Akif Beki şeffaflığın formülünü buldu: Tekke ve zaviyeler açılsın

Akif Beki bugünkü yazısında cemaat ile tarikatların şeffaflaştırılması ve denetlenmesinin yollarının tartışılması üzerine çözümü buldu.

Akif Beki şeffaflığın formülünü buldu: Tekke ve zaviyeler açılsın

Akif Beki bugünkü yazısında cemaat ile tarikatların şeffaflaştırılması ve denetlenmesinin yollarının tartışılması üzerine çözümü buldu.

“Tekke ve zaviyelerin kapatılmasına dair kanunun gevşetilmesi ya da kaldırılmasının zamanı belki de geldi.” diyen Beki’nin yazısının bir kısmı şu şekilde;

“Cemaat ile tarikatların şeffaflaştırılması ve denetlenmesinin yolları tartışılıyor.

Tartışmayı kenarından köşesinden tutmuş biri olarak gelinen noktayı aktarıyorum.İlahiyat camiasında tekke ve zaviyelerin kapatılması kanunu sorgulanıyor.
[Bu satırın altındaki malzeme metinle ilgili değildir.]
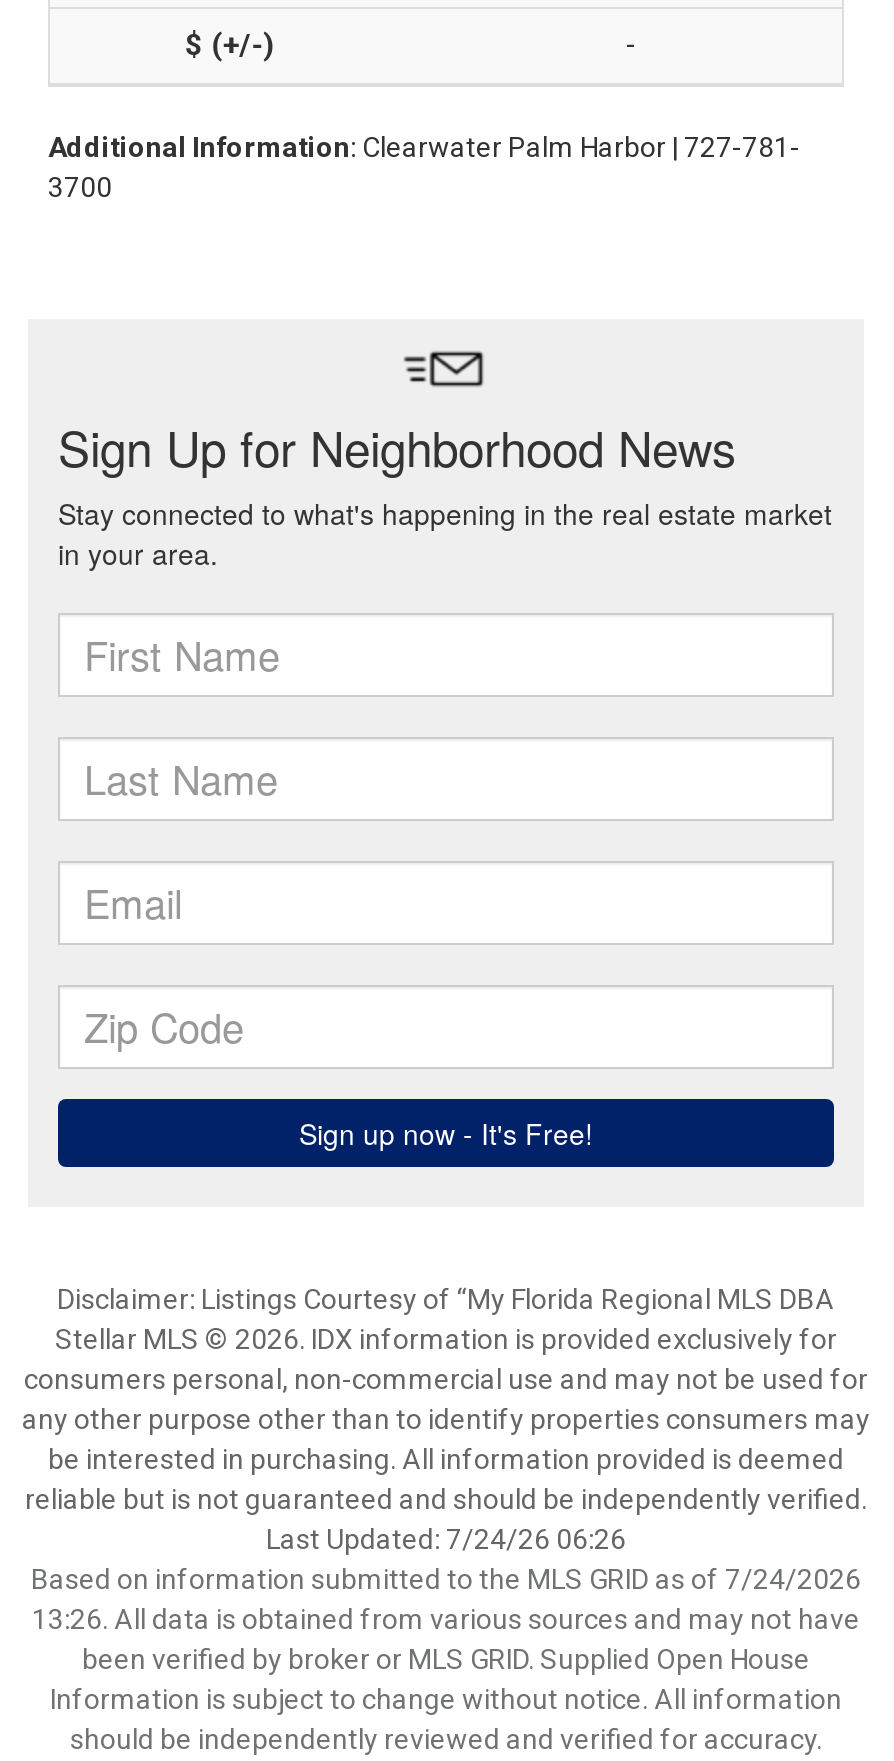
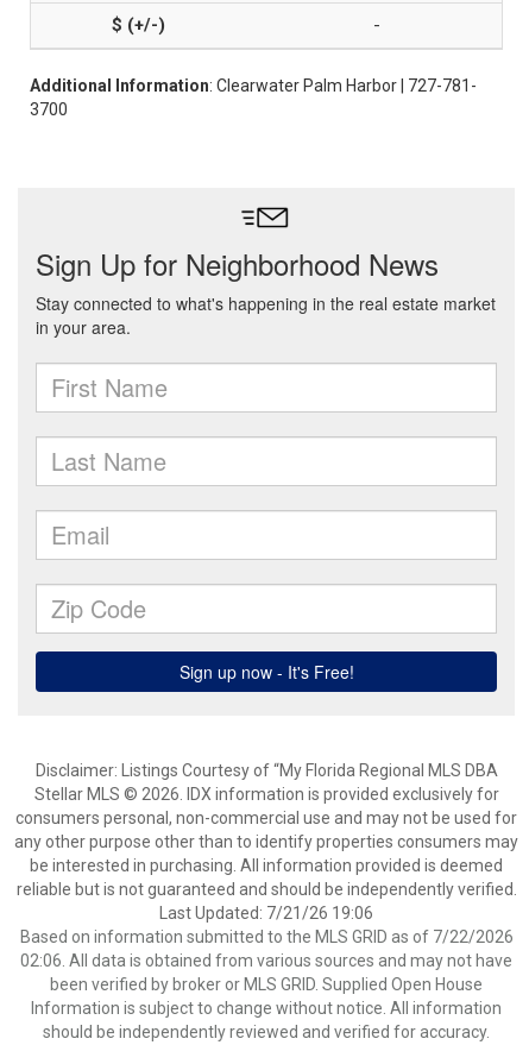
[266,1523,626,1555] Last Updated: 7/24/26 06:26 -> [159,904,373,923] Last Updated: 7/21/26 19:06
[31,1563,861,1595] Based on information submitted to the MLS GRID as of 7/24/2026 -> [20,927,513,946] Based on information submitted to the MLS GRID as of 7/22/2026
[32,1603,860,1635] 13:26. All data is obtained from various sources and may not have -> [20,951,512,970] 02:06. All data is obtained from various sources and may not have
FETÖ türü yapıların bir daha başımıza bela olmaması için cemaatlerle tarikatların denetim altına alınması şart deniyor.

Ama yasal statüye kavuşturulmalarının önünde yasal bir engel var, tekke ve zaviyeleri kapatan devrim kanunu.

İşte önce onun kaldırılması gerektiği savunuluyor.

***

Devrim kanununa dokunmanın riskleri olmaz mı?

Toz kaldırmayı, ortalığı fena halde karıştırmayı göze almak gerekir.

İrtica paranoyasını istemeseniz de depreştirecek, karşı devrim duyarlılıklarını tetikleyecek, ‘laiklik elden gidiyor’cu eski rejim bekçilerini teyakkuza geçirecek bir adım.

Oysa aslında önerilen değişiklik, varsa cemaat ve tarikatların oluşturduğu bir tehlike potansiyeli, onu kontrol altına almayı sağlayacak.

Yani endişeye mahal yok.

Karanlıkta ve denetim dışı iş görmelerindense bırakalım dini yapılar gözümüzün önünde faaliyet göstersin. Bırakalım bir denetim mekanizmasına tabi olsunlar.

Tekke ve zaviyelerin kapatılmasına dair kanunun gevşetilmesi ya da kaldırılmasının zamanı belki de geldi.

Getirip götüreceklerini neden soğukkanlı bir şekilde masaya yatıramayalım?